Christmas celebrations in Papua New Guinea differ from how we celebrate Christmas in Australia in one important respect. In Papua New Guinea it centres on the Christian significance of the occasion – and not the increasingly politically correct nonsense we have to endure such as "Seasons Greetings" and "best wishes for the Festive Season",
But in PNG there is still gift giving, though not to the same commercial extent in Australia.
I have been thinking about what "gifts" the people of Australia might give the good people of Papua New Guinea – and especially "gifts" that might contribute to the re-building of what is our most important regional relationship.
I would like to suggest that the transfer of responsibility for our PNG (and South Pacific) engagement from the Department of Foreign Affairs and Trade to somewhere more pro-active and relevant. But that won't ever happen so there is little point proposing it!
This Christmas the good people of Papua New Guinea deserve a promise of Australian support that is more relevant, and frankly more "substantial". We have done well, very well, supporting Papua New Guinea, and our other South Pacific neighbours, with vaccines, and support facilities such as oxygen and ventilators.
And we have done better than anyone else – better that China, the US, and New Zealand in particular. There is today NO shortage of vaccines in Papua New Guinea, and we met just about the whole burden of vaccinating, and doing so successfully, And Australia has additional vaccines available for PNG and the region – if needed.
The fact that the vaccination rate in PNG is barely 2 per cent is NOT Australia's fault. Yes, we could have done more perhaps but this is a tragic problem the PNG Government has failed, and is failing, to address.

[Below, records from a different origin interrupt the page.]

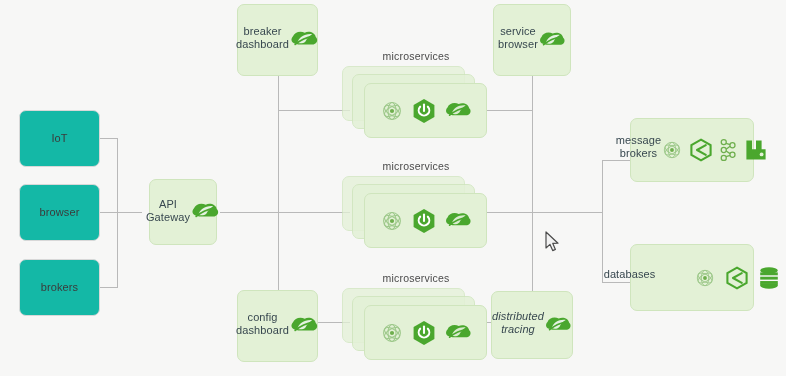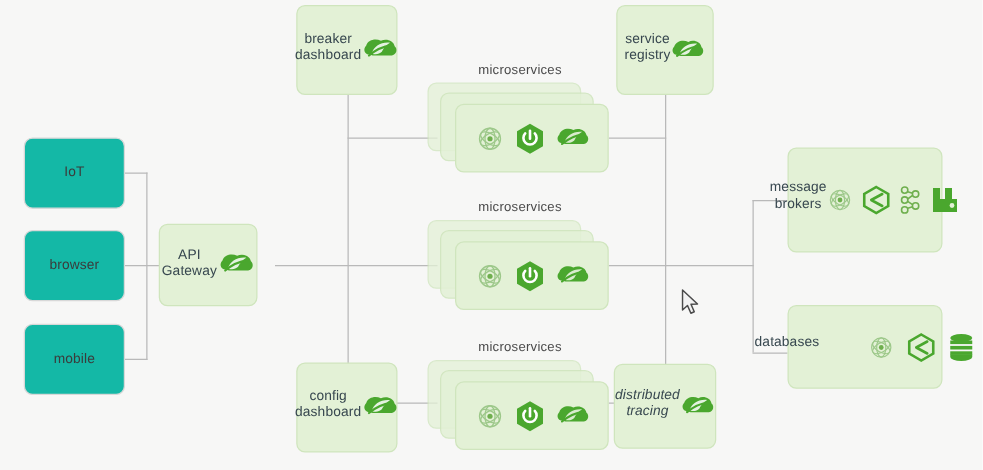--- a/index.html
+++ b/index.html
@@ -127,24 +127,24 @@
 
   <div class="node grey" style="left:19px; top:110px; width:81px; height:57px;">
     <div class="label">IoT</div>
   </div>
 
   <div class="node grey" style="left:19px; top:184px; width:81px; height:57px;">
     <div class="label">browser</div>
   </div>
 
   <div class="node grey" style="left:19px; top:259px; width:81px; height:57px;">
-    <div class="label">mobile</div>
-  </div>
-
-  <div class="node green" style="left:127px; top:179px; width:79px; height:66px;">
+    <div class="label">brokers</div>
+  </div>
+
+  <div class="node green" style="left:149px; top:179px; width:68px; height:66px;">
     <div class="label" style="margin-bottom:3px;">API
 Gateway</div>
     <span>
       <svg width="30" height="22" viewBox="0 0 40 30">
         <path d="M9 20 C3 20 1 14 5 10 C7 4 15 2 21 5 C27 2 35 5 36 11 C39 13 39 20 33 21 L12 21 Z" fill="#4aa72e"></path>
         <path d="M11 19 C13 11 21 6 31 7 C26 10 24 13 22 17 C19 20 15 20 11 19 Z" fill="#ffffff" opacity=".85"></path>
         <path d="M8 21 C14 16 24 11 32 10" stroke="#4aa72e" stroke-width="2.4" fill="none" stroke-linecap="round"></path>
       </svg>
     </span>
   </div>
@@ -168,21 +168,21 @@
       <svg width="30" height="22" viewBox="0 0 40 30">
         <path d="M9 20 C3 20 1 14 5 10 C7 4 15 2 21 5 C27 2 35 5 36 11 C39 13 39 20 33 21 L12 21 Z" fill="#4aa72e"></path>
         <path d="M11 19 C13 11 21 6 31 7 C26 10 24 13 22 17 C19 20 15 20 11 19 Z" fill="#ffffff" opacity=".85"></path>
         <path d="M8 21 C14 16 24 11 32 10" stroke="#4aa72e" stroke-width="2.4" fill="none" stroke-linecap="round"></path>
       </svg>
     </span>
   </div>
 
   <div class="node green" style="left:493px; top:4px; width:78px; height:72px;">
     <div class="label" style="margin-bottom:4px;">service
-registry</div>
+browser</div>
     <span>
       <svg width="28" height="21" viewBox="0 0 40 30">
         <path d="M9 20 C3 20 1 14 5 10 C7 4 15 2 21 5 C27 2 35 5 36 11 C39 13 39 20 33 21 L12 21 Z" fill="#4aa72e"></path>
         <path d="M11 19 C13 11 21 6 31 7 C26 10 24 13 22 17 C19 20 15 20 11 19 Z" fill="#ffffff" opacity=".85"></path>
         <path d="M8 21 C14 16 24 11 32 10" stroke="#4aa72e" stroke-width="2.4" fill="none" stroke-linecap="round"></path>
       </svg>
     </span>
   </div>
 
   <div class="node green" style="left:491px; top:291px; width:82px; height:68px;">
@@ -295,21 +295,21 @@
           <svg width="28" height="22" viewBox="0 0 40 30">
             <path d="M9 20 C3 20 1 14 5 10 C7 4 15 2 21 5 C27 2 35 5 36 11 C39 13 39 20 33 21 L12 21 Z" fill="#4aa72e"></path>
             <path d="M11 19 C13 11 21 6 31 7 C26 10 24 13 22 17 C19 20 15 20 11 19 Z" fill="#e8f3df" opacity=".9"></path>
             <path d="M8 21 C14 16 24 11 32 10" stroke="#4aa72e" stroke-width="2.4" fill="none" stroke-linecap="round"></path>
           </svg>
         </span>
       </span>
     </div>
   </div>
 
-  <div class="node green" style="left:630px; top:118px; width:124px; height:84px;">
+  <div class="node green" style="left:630px; top:118px; width:124px; height:64px;">
     <div class="label" style="margin-bottom:6px;">message brokers</div>
     <span class="iconrow" style="gap:6px;">
       <span>
         <svg width="22" height="22" viewBox="0 0 30 30">
           <g fill="none" stroke="#9dc88a" stroke-width="1.3">
             <circle cx="15" cy="15" r="10.5"></circle>
             <ellipse cx="15" cy="15" rx="10.5" ry="5" transform="rotate(30 15 15)"></ellipse>
             <ellipse cx="15" cy="15" rx="10.5" ry="5" transform="rotate(90 15 15)"></ellipse>
             <ellipse cx="15" cy="15" rx="10.5" ry="5" transform="rotate(150 15 15)"></ellipse>
           </g>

But Australia could offer a "Christmas present" in the form of an offer to seriously help with the task of rebuilding the "failed" PNG health system, and especially the public health system. Sadly, while the vaccination rate remains appalling, this year has unquestionably seen a further deterioration in the standard of health care, and not just pandemic care, right across Papua New Guinea.
I have proposed this before, but it is worth putting forward again. Australia should offer to suspend most of the existing $500 million aid budget (it is just not possible to effectively implement an aid program with dozens if not hundreds of projects when the border between Australia and PNG is effectively closed).
Our offer should be to immediately redirect around $300 million of our aid budget (which equates to close to K1 billion) towards beginning the massive task of rebuilding the PNG public health system.
These steps could be undertaken in a matter of months to begin the task:
1. Pressure the PNG Government to immediately cancel the contracts for the supply of vital drugs and medicines for hospitals and health centres which are highly suspicious, have been seriously questioned by at least one parliamentary inquiry and as recently as this week by the East Sepik Governor who has demanded the contracts with Borneo Pharmacies be cancelled. This would probably cost around $100 million a year and would restore a system that worked reasonably well before the then PNG Government cancelled it in 2014. But it would give PNG safe, reliable and an adequate supply of vital drug and medicines.